■ **Exercise instructions**
Beginning with the line containing "pandas as pd" and ending with the last line of the records, set down every line exactly.

------------------------------------------------

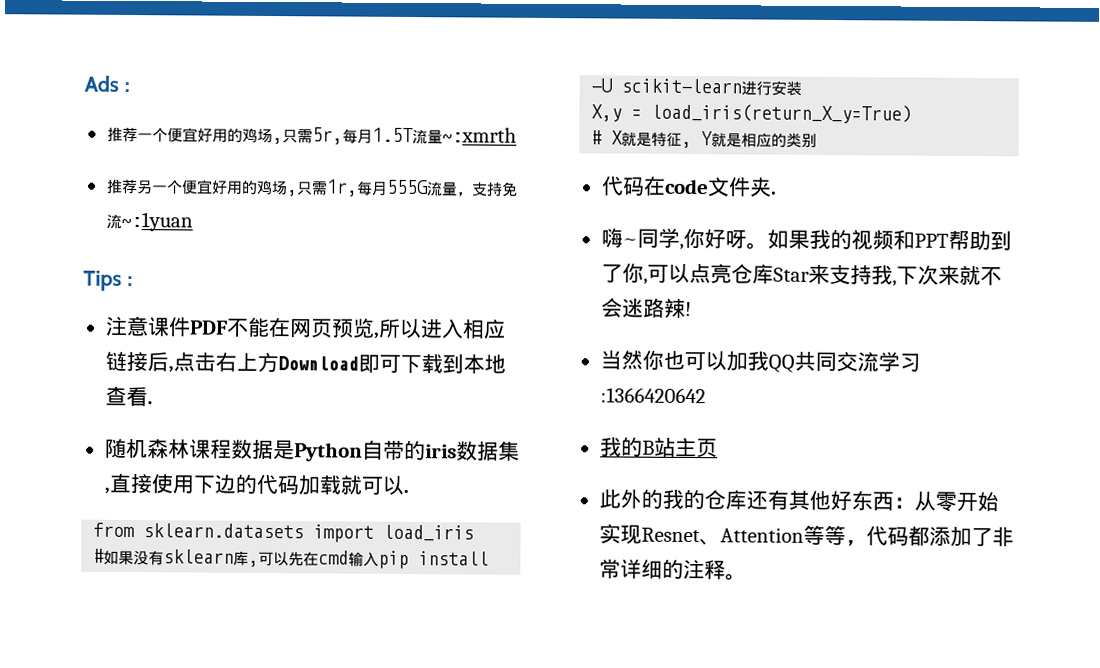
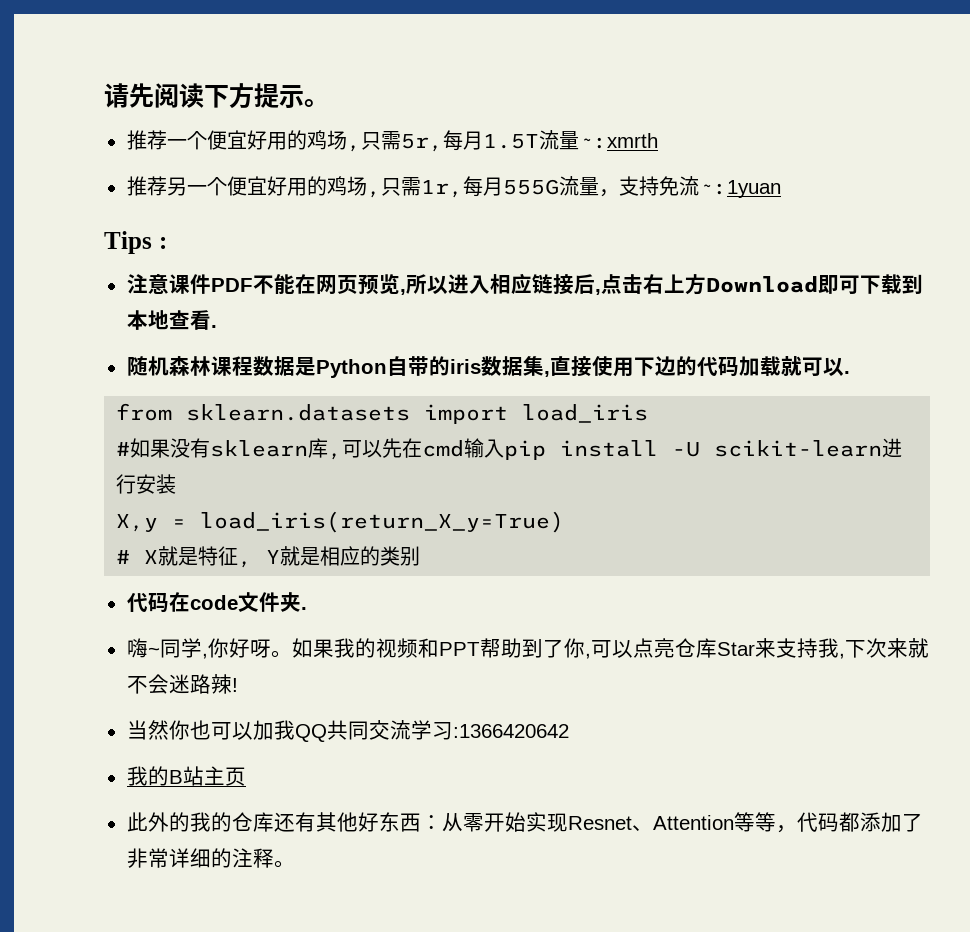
- Ads :
+ 请先阅读下方提示。

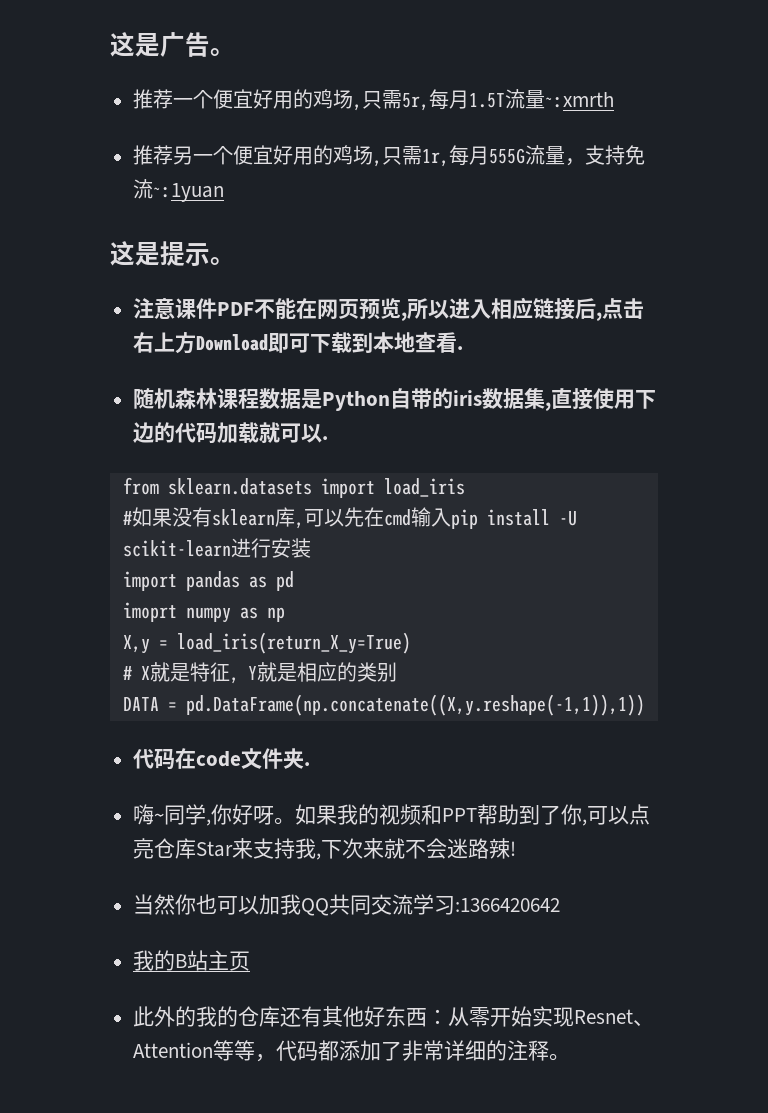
- 请先阅读下方提示。
+ 这是广告。
- Tips :
+ 这是提示。
+ import pandas as pd
+ imoprt numpy as np
+ DATA = pd.DataFrame(np.concatenate((X,y.reshape(-1,1)),1))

------------------------------------------------

■ **Solved exercise**
+ import pandas as pd
+ imoprt numpy as np
+ DATA = pd.DataFrame(np.concatenate((X,y.reshape(-1,1)),1))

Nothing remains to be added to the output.